* [Exercise requirements]:
Reproduce the top of the data verbatim, through and including the line that contains "[40,1845,294,1875] Vonmuli vor".

======== Material for the task ========

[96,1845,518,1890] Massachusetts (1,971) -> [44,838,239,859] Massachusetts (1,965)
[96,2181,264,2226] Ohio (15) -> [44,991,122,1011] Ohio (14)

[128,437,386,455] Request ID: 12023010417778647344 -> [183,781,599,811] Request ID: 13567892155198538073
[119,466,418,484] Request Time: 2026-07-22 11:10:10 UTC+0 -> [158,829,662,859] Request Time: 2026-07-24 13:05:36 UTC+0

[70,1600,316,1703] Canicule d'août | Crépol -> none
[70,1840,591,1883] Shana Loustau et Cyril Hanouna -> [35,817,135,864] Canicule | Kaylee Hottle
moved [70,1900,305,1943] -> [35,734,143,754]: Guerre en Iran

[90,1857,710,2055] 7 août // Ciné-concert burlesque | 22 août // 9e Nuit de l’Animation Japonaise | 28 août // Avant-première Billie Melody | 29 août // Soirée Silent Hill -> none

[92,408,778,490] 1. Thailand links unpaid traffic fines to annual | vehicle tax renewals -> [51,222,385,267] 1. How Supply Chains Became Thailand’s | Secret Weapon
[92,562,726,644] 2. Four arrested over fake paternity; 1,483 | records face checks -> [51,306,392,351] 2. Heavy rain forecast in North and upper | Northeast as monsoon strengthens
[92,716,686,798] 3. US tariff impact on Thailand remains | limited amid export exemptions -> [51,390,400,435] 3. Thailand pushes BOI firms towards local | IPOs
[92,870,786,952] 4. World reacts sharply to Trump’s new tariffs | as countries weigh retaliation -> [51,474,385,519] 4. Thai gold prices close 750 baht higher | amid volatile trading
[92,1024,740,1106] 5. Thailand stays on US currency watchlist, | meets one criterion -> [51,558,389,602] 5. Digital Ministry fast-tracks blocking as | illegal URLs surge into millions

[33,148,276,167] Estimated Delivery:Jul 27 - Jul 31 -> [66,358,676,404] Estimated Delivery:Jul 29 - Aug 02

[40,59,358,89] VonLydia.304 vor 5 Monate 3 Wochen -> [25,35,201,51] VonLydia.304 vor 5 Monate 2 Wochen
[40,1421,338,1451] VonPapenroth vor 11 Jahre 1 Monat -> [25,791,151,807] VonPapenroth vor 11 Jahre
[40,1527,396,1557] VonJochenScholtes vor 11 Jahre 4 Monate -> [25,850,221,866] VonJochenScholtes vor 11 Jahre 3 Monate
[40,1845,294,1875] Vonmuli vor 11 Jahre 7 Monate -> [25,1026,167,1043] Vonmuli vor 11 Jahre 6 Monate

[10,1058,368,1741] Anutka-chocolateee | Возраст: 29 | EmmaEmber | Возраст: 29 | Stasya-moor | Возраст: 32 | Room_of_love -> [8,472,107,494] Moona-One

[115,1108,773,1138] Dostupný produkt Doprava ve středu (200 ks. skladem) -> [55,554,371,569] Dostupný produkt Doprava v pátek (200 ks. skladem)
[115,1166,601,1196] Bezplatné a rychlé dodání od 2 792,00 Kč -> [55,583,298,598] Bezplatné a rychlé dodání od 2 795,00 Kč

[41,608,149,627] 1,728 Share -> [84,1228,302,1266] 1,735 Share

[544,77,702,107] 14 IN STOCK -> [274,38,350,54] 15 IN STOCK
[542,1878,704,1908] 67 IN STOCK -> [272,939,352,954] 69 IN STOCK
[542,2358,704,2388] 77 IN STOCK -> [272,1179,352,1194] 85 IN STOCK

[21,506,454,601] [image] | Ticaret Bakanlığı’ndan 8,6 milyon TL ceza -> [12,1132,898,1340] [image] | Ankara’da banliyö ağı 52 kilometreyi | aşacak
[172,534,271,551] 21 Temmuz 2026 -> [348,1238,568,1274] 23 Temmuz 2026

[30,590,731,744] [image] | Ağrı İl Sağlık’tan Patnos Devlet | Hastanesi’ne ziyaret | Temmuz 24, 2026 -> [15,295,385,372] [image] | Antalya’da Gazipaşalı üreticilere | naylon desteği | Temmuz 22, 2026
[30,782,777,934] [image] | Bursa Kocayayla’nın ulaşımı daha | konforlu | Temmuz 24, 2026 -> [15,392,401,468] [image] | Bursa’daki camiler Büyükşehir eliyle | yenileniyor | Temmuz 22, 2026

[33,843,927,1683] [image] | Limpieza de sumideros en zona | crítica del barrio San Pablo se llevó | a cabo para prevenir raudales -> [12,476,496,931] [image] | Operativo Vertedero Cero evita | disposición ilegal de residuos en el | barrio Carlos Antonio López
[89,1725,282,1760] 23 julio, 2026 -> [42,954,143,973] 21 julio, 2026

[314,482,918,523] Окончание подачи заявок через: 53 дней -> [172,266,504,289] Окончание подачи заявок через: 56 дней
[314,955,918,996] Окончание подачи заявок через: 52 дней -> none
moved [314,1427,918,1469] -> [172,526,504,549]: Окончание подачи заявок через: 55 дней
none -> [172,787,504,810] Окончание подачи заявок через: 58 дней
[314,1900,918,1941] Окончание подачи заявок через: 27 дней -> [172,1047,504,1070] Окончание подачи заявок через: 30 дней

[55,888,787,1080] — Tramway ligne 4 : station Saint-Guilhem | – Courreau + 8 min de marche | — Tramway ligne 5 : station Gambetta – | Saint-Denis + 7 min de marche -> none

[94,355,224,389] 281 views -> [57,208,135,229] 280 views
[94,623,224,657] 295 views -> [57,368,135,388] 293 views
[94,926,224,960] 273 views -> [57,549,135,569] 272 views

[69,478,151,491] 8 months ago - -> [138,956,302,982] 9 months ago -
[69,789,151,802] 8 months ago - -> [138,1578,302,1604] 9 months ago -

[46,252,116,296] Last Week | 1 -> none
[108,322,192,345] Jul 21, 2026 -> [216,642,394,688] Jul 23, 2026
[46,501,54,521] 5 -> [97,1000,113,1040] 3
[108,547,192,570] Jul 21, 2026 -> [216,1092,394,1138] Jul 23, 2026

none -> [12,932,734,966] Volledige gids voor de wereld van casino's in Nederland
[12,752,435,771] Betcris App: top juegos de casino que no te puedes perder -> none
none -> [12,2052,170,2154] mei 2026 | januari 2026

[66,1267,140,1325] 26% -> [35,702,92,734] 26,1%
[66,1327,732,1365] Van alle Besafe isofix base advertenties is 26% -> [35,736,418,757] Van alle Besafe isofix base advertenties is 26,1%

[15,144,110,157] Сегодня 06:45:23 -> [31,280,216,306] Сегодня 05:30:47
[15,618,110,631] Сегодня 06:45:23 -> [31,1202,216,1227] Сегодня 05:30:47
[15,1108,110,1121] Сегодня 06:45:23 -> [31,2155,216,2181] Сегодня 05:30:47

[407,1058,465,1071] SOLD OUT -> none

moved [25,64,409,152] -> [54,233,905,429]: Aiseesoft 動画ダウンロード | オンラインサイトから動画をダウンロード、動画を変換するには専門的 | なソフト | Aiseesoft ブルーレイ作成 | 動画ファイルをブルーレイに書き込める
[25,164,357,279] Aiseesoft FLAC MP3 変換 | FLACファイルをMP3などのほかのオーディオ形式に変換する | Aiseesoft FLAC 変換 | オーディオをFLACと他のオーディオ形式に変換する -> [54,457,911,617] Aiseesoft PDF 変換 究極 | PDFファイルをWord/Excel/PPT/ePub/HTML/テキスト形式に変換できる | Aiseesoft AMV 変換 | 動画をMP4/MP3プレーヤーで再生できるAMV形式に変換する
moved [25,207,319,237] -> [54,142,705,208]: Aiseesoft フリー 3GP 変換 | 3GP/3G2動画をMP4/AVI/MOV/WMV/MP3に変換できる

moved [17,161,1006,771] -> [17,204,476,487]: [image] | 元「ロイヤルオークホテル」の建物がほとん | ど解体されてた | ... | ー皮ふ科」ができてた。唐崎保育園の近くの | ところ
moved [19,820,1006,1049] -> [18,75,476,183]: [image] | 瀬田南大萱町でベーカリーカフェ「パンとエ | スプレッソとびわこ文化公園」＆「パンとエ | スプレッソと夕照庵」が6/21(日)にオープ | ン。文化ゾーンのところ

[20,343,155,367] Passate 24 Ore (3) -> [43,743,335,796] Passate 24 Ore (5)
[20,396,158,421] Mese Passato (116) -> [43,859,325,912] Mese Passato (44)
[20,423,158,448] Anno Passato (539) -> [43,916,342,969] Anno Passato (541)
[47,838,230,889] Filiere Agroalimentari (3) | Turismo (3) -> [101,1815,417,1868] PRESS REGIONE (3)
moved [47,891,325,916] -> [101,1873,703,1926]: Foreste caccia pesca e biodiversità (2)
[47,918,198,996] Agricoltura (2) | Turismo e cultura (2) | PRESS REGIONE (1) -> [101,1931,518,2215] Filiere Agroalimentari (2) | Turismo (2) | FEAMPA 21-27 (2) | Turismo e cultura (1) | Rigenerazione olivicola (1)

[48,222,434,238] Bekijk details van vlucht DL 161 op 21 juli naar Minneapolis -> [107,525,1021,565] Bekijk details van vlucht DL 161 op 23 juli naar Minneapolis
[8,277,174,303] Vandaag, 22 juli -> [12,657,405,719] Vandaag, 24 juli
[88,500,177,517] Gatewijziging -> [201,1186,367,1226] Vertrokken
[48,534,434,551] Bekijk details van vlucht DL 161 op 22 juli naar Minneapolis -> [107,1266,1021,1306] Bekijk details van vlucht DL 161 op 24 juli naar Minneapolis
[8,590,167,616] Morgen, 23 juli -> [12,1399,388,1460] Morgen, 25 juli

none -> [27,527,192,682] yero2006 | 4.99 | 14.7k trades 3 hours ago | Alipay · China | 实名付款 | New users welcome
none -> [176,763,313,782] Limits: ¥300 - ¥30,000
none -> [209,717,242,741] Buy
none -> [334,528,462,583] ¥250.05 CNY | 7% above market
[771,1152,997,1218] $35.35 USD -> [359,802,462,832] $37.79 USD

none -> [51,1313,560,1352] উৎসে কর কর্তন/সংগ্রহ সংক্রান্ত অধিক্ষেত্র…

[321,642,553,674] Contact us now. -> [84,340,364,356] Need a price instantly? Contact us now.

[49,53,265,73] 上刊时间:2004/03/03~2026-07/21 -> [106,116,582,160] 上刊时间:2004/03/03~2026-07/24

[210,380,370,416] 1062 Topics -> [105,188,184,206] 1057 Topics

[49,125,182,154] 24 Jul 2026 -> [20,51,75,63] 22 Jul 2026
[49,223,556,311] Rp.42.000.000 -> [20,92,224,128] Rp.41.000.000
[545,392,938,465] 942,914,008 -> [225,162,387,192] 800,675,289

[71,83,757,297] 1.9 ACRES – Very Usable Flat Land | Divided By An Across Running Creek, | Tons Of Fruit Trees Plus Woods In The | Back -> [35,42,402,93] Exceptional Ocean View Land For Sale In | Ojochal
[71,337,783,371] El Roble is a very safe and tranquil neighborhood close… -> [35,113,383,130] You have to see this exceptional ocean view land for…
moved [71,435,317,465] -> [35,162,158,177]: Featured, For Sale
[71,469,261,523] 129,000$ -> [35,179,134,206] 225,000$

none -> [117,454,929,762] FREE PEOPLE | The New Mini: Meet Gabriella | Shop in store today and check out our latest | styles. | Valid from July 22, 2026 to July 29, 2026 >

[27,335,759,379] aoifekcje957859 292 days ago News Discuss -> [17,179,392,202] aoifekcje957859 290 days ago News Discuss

========

* [Task response]:
[96,1845,518,1890] Massachusetts (1,971) -> [44,838,239,859] Massachusetts (1,965)
[96,2181,264,2226] Ohio (15) -> [44,991,122,1011] Ohio (14)

[128,437,386,455] Request ID: 12023010417778647344 -> [183,781,599,811] Request ID: 13567892155198538073
[119,466,418,484] Request Time: 2026-07-22 11:10:10 UTC+0 -> [158,829,662,859] Request Time: 2026-07-24 13:05:36 UTC+0

[70,1600,316,1703] Canicule d'août | Crépol -> none
[70,1840,591,1883] Shana Loustau et Cyril Hanouna -> [35,817,135,864] Canicule | Kaylee Hottle
moved [70,1900,305,1943] -> [35,734,143,754]: Guerre en Iran

[90,1857,710,2055] 7 août // Ciné-concert burlesque | 22 août // 9e Nuit de l’Animation Japonaise | 28 août // Avant-première Billie Melody | 29 août // Soirée Silent Hill -> none

[92,408,778,490] 1. Thailand links unpaid traffic fines to annual | vehicle tax renewals -> [51,222,385,267] 1. How Supply Chains Became Thailand’s | Secret Weapon
[92,562,726,644] 2. Four arrested over fake paternity; 1,483 | records face checks -> [51,306,392,351] 2. Heavy rain forecast in North and upper | Northeast as monsoon strengthens
[92,716,686,798] 3. US tariff impact on Thailand remains | limited amid export exemptions -> [51,390,400,435] 3. Thailand pushes BOI firms towards local | IPOs
[92,870,786,952] 4. World reacts sharply to Trump’s new tariffs | as countries weigh retaliation -> [51,474,385,519] 4. Thai gold prices close 750 baht higher | amid volatile trading
[92,1024,740,1106] 5. Thailand stays on US currency watchlist, | meets one criterion -> [51,558,389,602] 5. Digital Ministry fast-tracks blocking as | illegal URLs surge into millions

[33,148,276,167] Estimated Delivery:Jul 27 - Jul 31 -> [66,358,676,404] Estimated Delivery:Jul 29 - Aug 02

[40,59,358,89] VonLydia.304 vor 5 Monate 3 Wochen -> [25,35,201,51] VonLydia.304 vor 5 Monate 2 Wochen
[40,1421,338,1451] VonPapenroth vor 11 Jahre 1 Monat -> [25,791,151,807] VonPapenroth vor 11 Jahre
[40,1527,396,1557] VonJochenScholtes vor 11 Jahre 4 Monate -> [25,850,221,866] VonJochenScholtes vor 11 Jahre 3 Monate
[40,1845,294,1875] Vonmuli vor 11 Jahre 7 Monate -> [25,1026,167,1043] Vonmuli vor 11 Jahre 6 Monate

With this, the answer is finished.